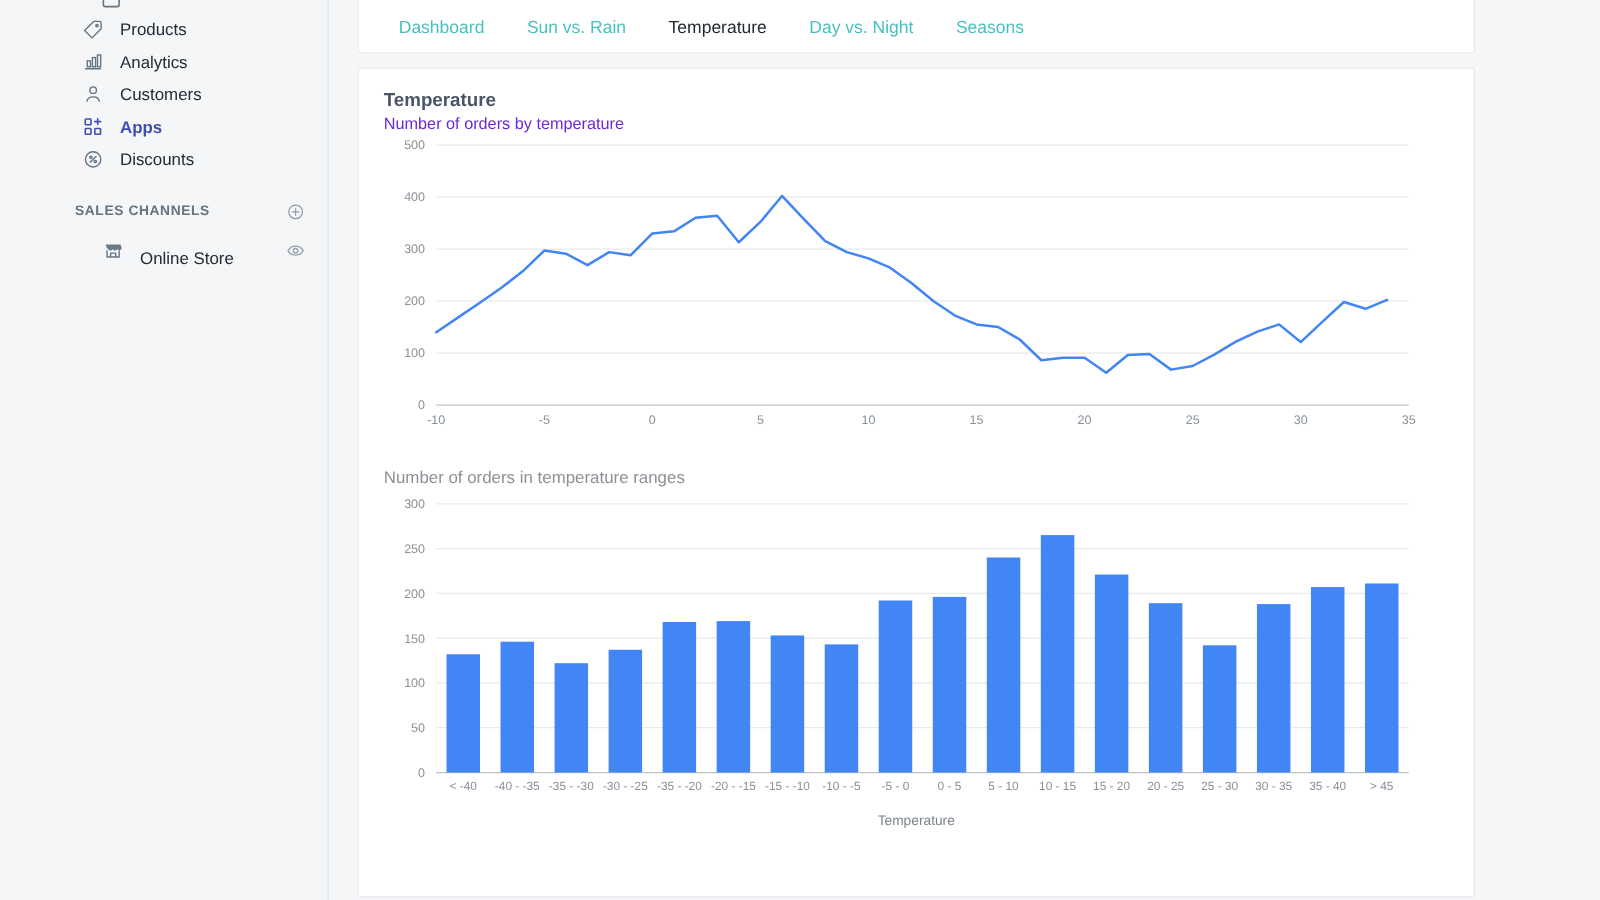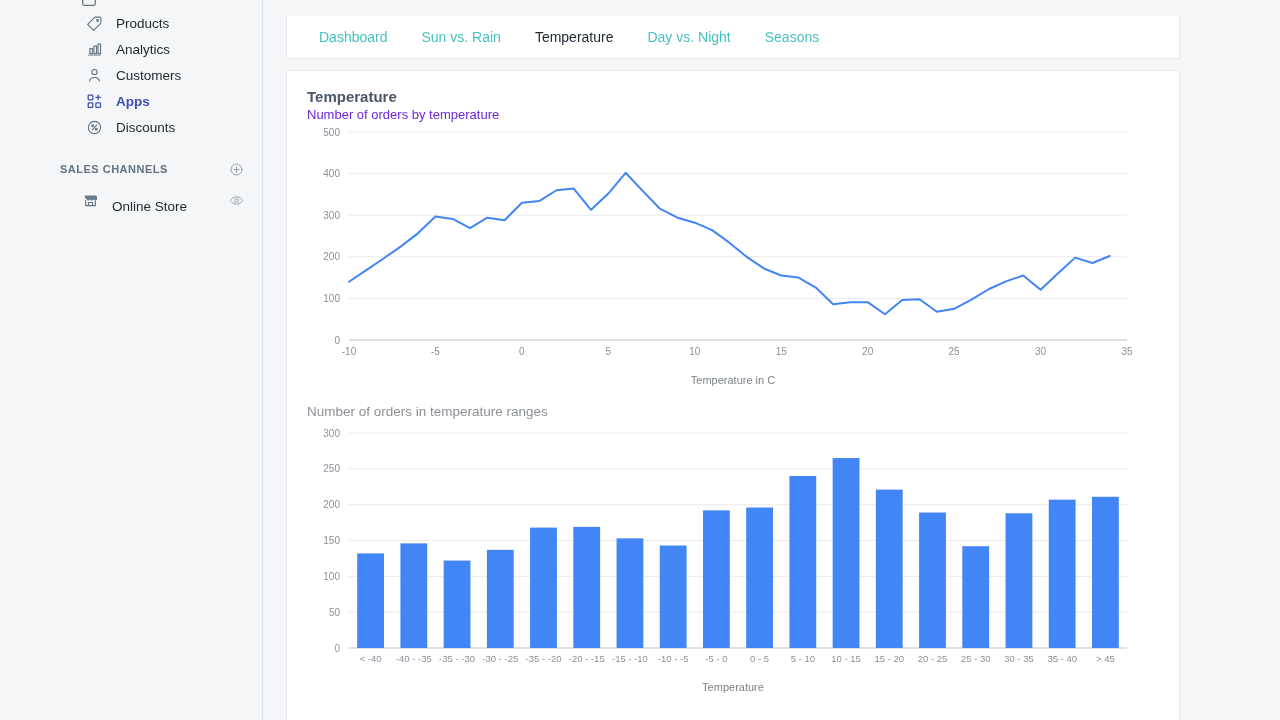--- a/index.html
+++ b/index.html
@@ -19,21 +19,21 @@
     background: #f4f6f8;
     border-right: 1px solid #dfe3e8;
     padding-top: 0;
     flex: 0 0 263px;
     position: relative;
   }
   .nav-list { padding: 0; margin: 0; list-style: none; }
   .nav-item {
     display: flex; align-items: center;
     height: 26px;
-    padding-left: 84px;
+    padding-left: 64px;
     margin-bottom: 0;
     color: #212b36;
     font-size: 13.5px;
     cursor: pointer;
     position: relative;
   }
   .nav-item .ico {
     width: 20px; height: 20px;
     margin-right: 12px;
     display: inline-flex; align-items: center; justify-content: center;
@@ -69,21 +69,21 @@
   .channel-item .ico { width: 20px; height: 20px; margin-right: 12px; color: #637381;
       display:inline-flex; align-items:center; justify-content:center; flex:0 0 20px; }
   .channel-item .ch-label { flex: 1; margin-top: 12px; }
   .channel-item .eye-ico { color: #919eab; display: flex; }
 
   
   .main {
     flex: 1 1 auto;
     height: 720px;
     background: #f4f6f8;
-    padding: 16px 100px 0 23px;
+    padding: 0 100px 0 23px;
     overflow: hidden;
   }
   .card {
     background: #ffffff;
     border: 1px solid #e6e8eb;
     border-radius: 3px;
     box-shadow: 0 0 0 rgba(0,0,0,0);
   }
   .tabs-card {
     height: 43px;
@@ -247,21 +247,20 @@
             <text x="214.88888888888889" y="233" text-anchor="middle" font-size="10" fill="#8a9199" font-family="&quot;Liberation Sans&quot;, sans-serif">0</text>
             <text x="301.3333333333333" y="233" text-anchor="middle" font-size="10" fill="#8a9199" font-family="&quot;Liberation Sans&quot;, sans-serif">5</text>
             <text x="387.77777777777777" y="233" text-anchor="middle" font-size="10" fill="#8a9199" font-family="&quot;Liberation Sans&quot;, sans-serif">10</text>
             <text x="474.22222222222223" y="233" text-anchor="middle" font-size="10" fill="#8a9199" font-family="&quot;Liberation Sans&quot;, sans-serif">15</text>
             <text x="560.6666666666666" y="233" text-anchor="middle" font-size="10" fill="#8a9199" font-family="&quot;Liberation Sans&quot;, sans-serif">20</text>
             <text x="647.1111111111111" y="233" text-anchor="middle" font-size="10" fill="#8a9199" font-family="&quot;Liberation Sans&quot;, sans-serif">25</text>
             <text x="733.5555555555555" y="233" text-anchor="middle" font-size="10" fill="#8a9199" font-family="&quot;Liberation Sans&quot;, sans-serif">30</text>
             <text x="820" y="233" text-anchor="middle" font-size="10" fill="#8a9199" font-family="&quot;Liberation Sans&quot;, sans-serif">35</text>
             <path d="M42.00 159.76 L59.29 148.11 L76.58 136.46 L93.87 124.40 L111.16 111.09 L128.44 94.45 L145.73 96.94 L163.02 106.10 L180.31 95.70 L197.60 98.19 L214.89 80.72 L232.18 79.06 L249.47 68.24 L266.76 66.58 L284.04 87.79 L301.33 71.57 L318.62 50.77 L335.91 69.07 L353.20 86.96 L370.49 95.70 L387.78 100.69 L405.07 108.18 L422.36 120.66 L439.64 134.80 L456.93 146.45 L474.22 153.52 L491.51 155.60 L508.80 165.58 L526.09 182.22 L543.38 180.14 L560.67 180.14 L577.96 192.21 L595.24 178.06 L612.53 177.23 L629.82 189.71 L647.11 186.80 L664.40 177.65 L681.69 167.25 L698.98 159.34 L716.27 153.52 L733.56 167.66 L750.84 151.44 L768.13 135.63 L785.42 141.04 L802.71 133.97" fill="none" stroke="#4285f4" stroke-width="2" stroke-linejoin="round" stroke-linecap="round"></path>
           </svg>
-        <div class="axis-caption" style="margin-top:2px;">Temperature in C</div>
       </div>
 
       <p class="sub-head" style="margin-top:18px;">Number of orders in temperature ranges</p>
 
       <div class="chart-wrap">
         <svg id="barChart" width="840" height="253" viewBox="0 0 840 253">
             <line x1="42" y1="223" x2="820" y2="223" stroke="#bdc1c6" stroke-width="1"></line>
             <text x="33" y="226.5" text-anchor="end" font-size="10" fill="#8a9199" font-family="&quot;Liberation Sans&quot;, sans-serif">0</text>
             <line x1="42" y1="187.16666666666669" x2="820" y2="187.16666666666669" stroke="#e8eaed" stroke-width="1"></line>
             <text x="33" y="190.66666666666669" text-anchor="end" font-size="10" fill="#8a9199" font-family="&quot;Liberation Sans&quot;, sans-serif">50</text>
---*---
AIM OF THE TASK: If a line in the records above contains the word "flex", copy it.

REPLY TO THE EXERCISE:
     flex: 0 0 263px;
     display: flex; align-items: center;
     display: inline-flex; align-items: center; justify-content: center;
       display:inline-flex; align-items:center; justify-content:center; flex:0 0 20px; }
   .channel-item .ch-label { flex: 1; margin-top: 12px; }
   .channel-item .eye-ico { color: #919eab; display: flex; }
     flex: 1 1 auto;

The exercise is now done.